### [TASK INSTRUCTIONS]
Pull every line containing the word "danas" from the records.

### [DATA FOR THIS TASK]
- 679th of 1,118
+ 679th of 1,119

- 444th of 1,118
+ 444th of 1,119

* * *

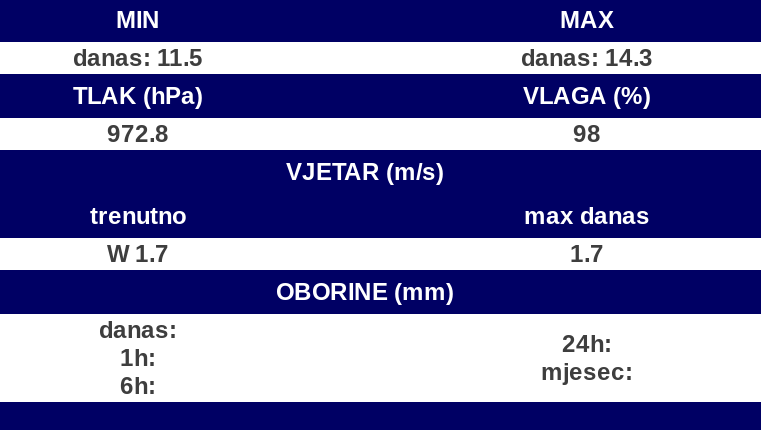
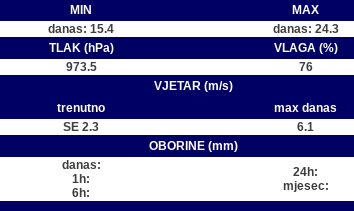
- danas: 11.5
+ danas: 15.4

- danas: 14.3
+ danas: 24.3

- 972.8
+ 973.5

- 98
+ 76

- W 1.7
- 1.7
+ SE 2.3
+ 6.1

### [EXPECTED ANSWER]
- danas: 11.5
+ danas: 15.4
- danas: 14.3
+ danas: 24.3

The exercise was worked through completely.